PET and SPECT Studies in Anxiety Disorders

2021 
Neuroimaging studies using PET and SPECT to evaluate neurofunctional differences between patients with anxiety- and stress-related disorders and healthy controls were reviewed. At rest, patients with social anxiety disorder display increased serotonin synthesis rate and upregulated serotonin transporter expression, whereas studies targeting dopamine have yielded mixed results. Posttraumatic stress disorder is associated with a compromised benzodiazepine receptor function. In panic disorder, both benzodiazepine receptors and serotonergic (5-hydroxytryptamine 1A (5HT1A)) receptors are downregulated.
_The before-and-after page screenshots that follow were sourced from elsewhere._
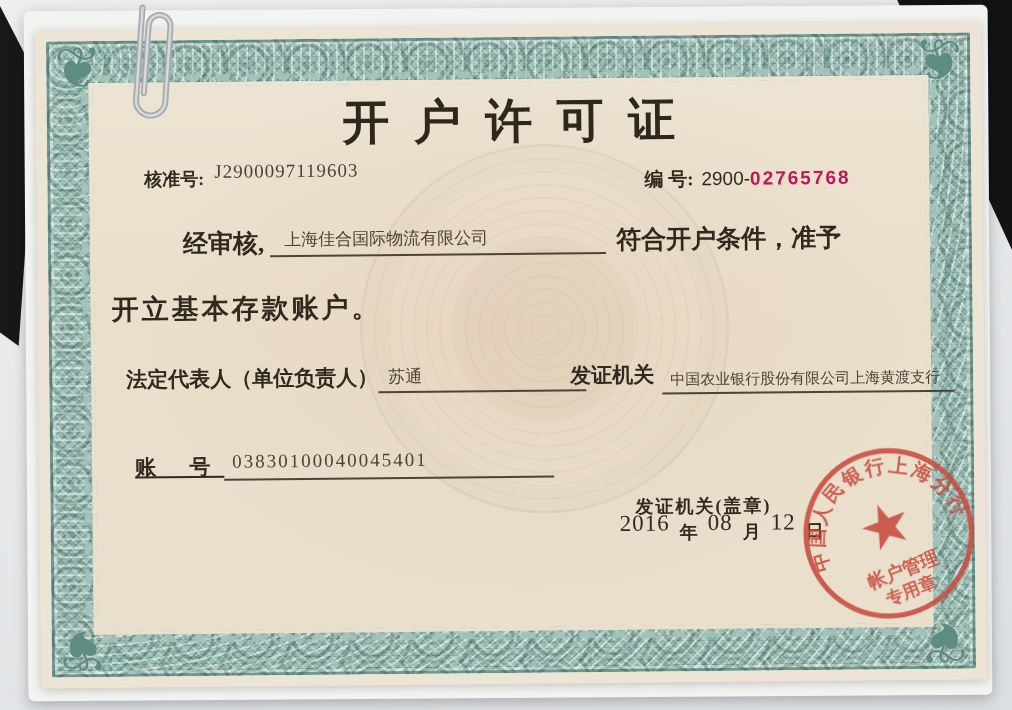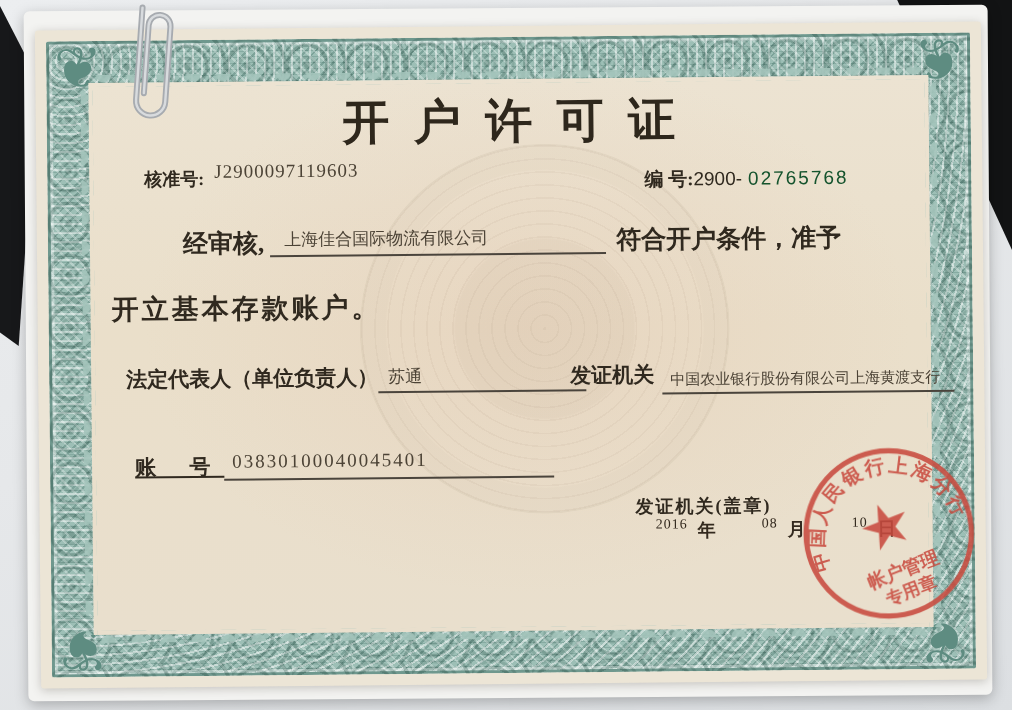--- a/index.html
+++ b/index.html
@@ -58,7 +58,7 @@
   .approval{left:108px;top:138px;font-size:18px;}
   .approval .val{font-size:19px;position:relative;top:-7px;margin-left:10px;letter-spacing:1px;}
   .serial{left:608px;top:142px;font-size:19px;}
-  .serial .pref{font-family:"Liberation Sans","DejaVu Sans",sans-serif;margin-left:0;}
+  .serial .pref{font-family:"Liberation Sans","DejaVu Sans",sans-serif;margin-left:8px;}
   .serial .num{color:#14532d;letter-spacing:2px;margin-left:6px;font-family:"Liberation Sans","DejaVu Sans",sans-serif;}
   .bodyline1{left:146px;top:198px;font-size:25px;display:flex;align-items:flex-end;}
   .bodyline1 .company{display:inline-block;width:336px;font-size:17px;font-weight:normal;color:#4c4336;

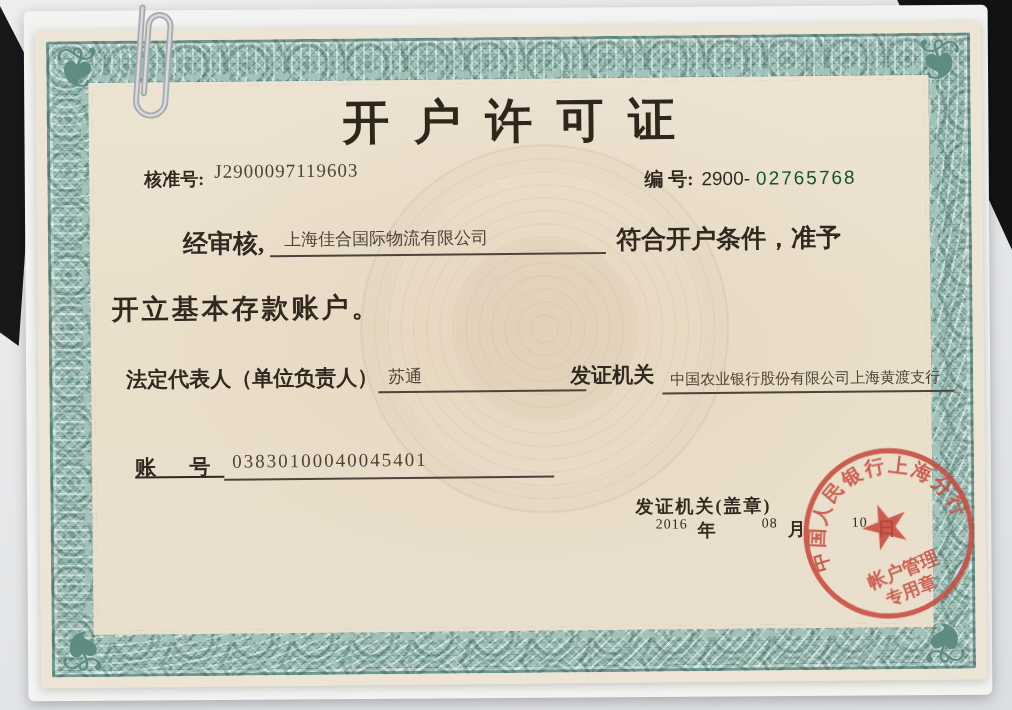--- a/index.html
+++ b/index.html
@@ -59,7 +59,7 @@
   .approval .val{font-size:19px;position:relative;top:-7px;margin-left:10px;letter-spacing:1px;}
   .serial{left:608px;top:142px;font-size:19px;}
   .serial .pref{font-family:"Liberation Sans","DejaVu Sans",sans-serif;margin-left:8px;}
-  .serial .num{color:#14532d;letter-spacing:2px;margin-left:6px;font-family:"Liberation Sans","DejaVu Sans",sans-serif;}
+  .serial .num{color:#be185d;letter-spacing:2px;font-family:"Liberation Sans","DejaVu Sans",sans-serif;font-weight:bold;}
   .bodyline1{left:146px;top:198px;font-size:25px;display:flex;align-items:flex-end;}
   .bodyline1 .company{display:inline-block;width:336px;font-size:17px;font-weight:normal;color:#4c4336;
         padding:0 0 4px 14px;margin:0 10px 2px 6px;}

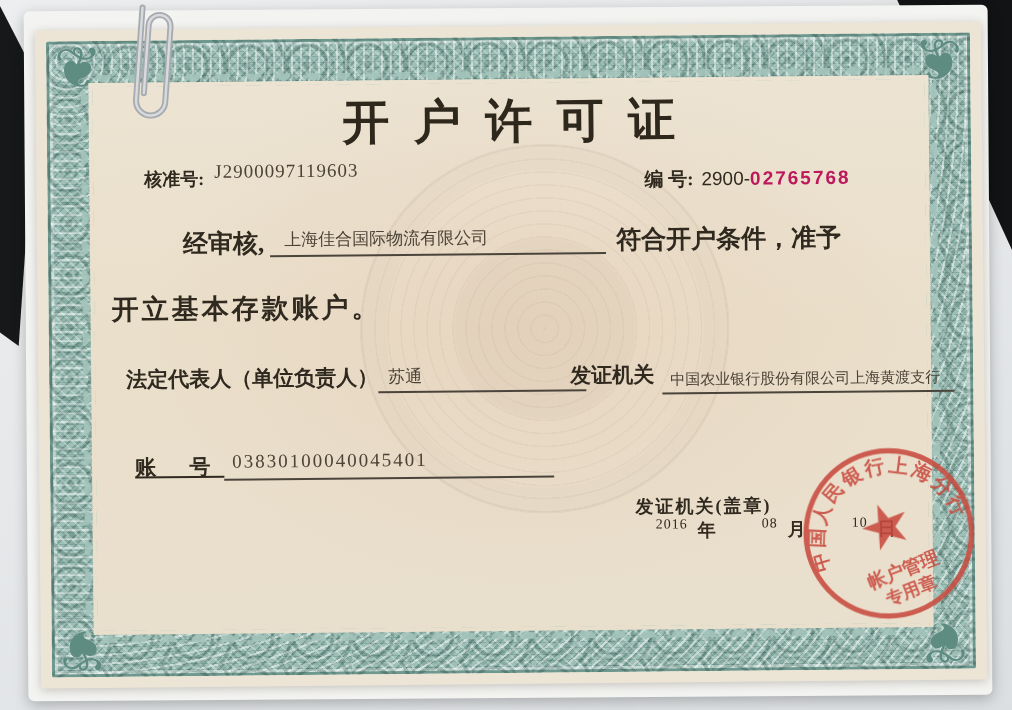--- a/index.html
+++ b/index.html
@@ -75,7 +75,7 @@
         position:relative;top:-6px;letter-spacing:2px;}
   .issuer{left:596px;top:470px;font-size:18px;font-weight:bold;letter-spacing:2px;}
   .dateline{left:580px;top:494px;font-size:18px;color:#33291e;}
-  .dateline .n{position:relative;top:-8px;font-size:14px;letter-spacing:1px;margin-left:36px;}
+  .dateline .n{position:relative;top:-8px;font-size:23px;letter-spacing:1px;}
   .dateline .c{margin:0 10px;font-weight:bold;}
   
   .seal{position:absolute;left:756px;top:418px;width:186px;height:186px;opacity:.88;

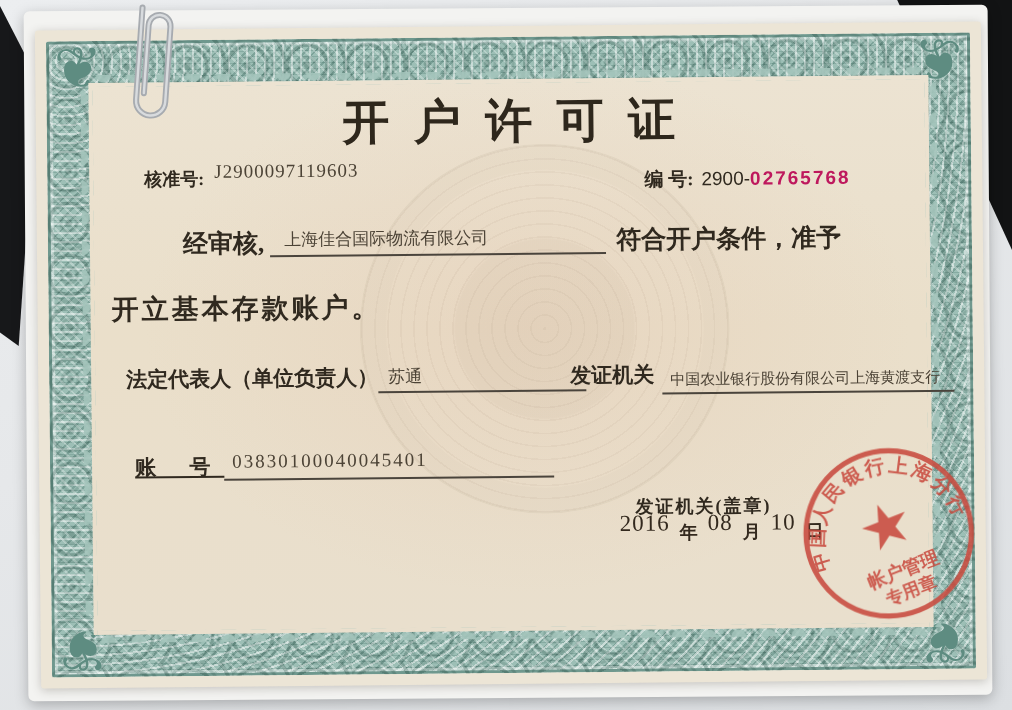--- a/index.html
+++ b/index.html
@@ -146,7 +146,7 @@
     <div class="t issuer">发证机关(盖章)</div>
 
     <div class="t dateline">
-      <span class="n">2016</span><span class="c">年</span><span class="n">08</span><span class="c">月</span><span class="n">10</span><span class="c">日</span>
+      <span class="n">2016</span><span class="c">年</span><span class="n">08</span><span class="c">月</span><span class="n">12</span><span class="c">日</span>
     </div>
 
     <svg class="seal" viewBox="0 0 180 180">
Across the anxiety disorders, there is downregulation of both benzodiazepine and 5HT1A receptors. Symptom provocation studies, where regional cerebral blood flow is measured, support that activity in the brain’s fear circuit is altered with increased reactivity in the amygdala, the midbrain, and possibly also the insular cortex, whereas activity in emotion-regulating areas in the prefrontal cortex such as the subgenual anterior cingulate cortex and the orbitofrontal cortex is compromised in the symptomatic state, predominantly in phobic disorders. Some studies demonstrate a coupling between individual differences in neurotransmission and fear network activity. Treatment studies suggest that reductions of neural activity in the amygdala may be a final common pathway for successful therapeutic interventions, thereby linking neurotransmission to plasticity in the core fear network of the brain.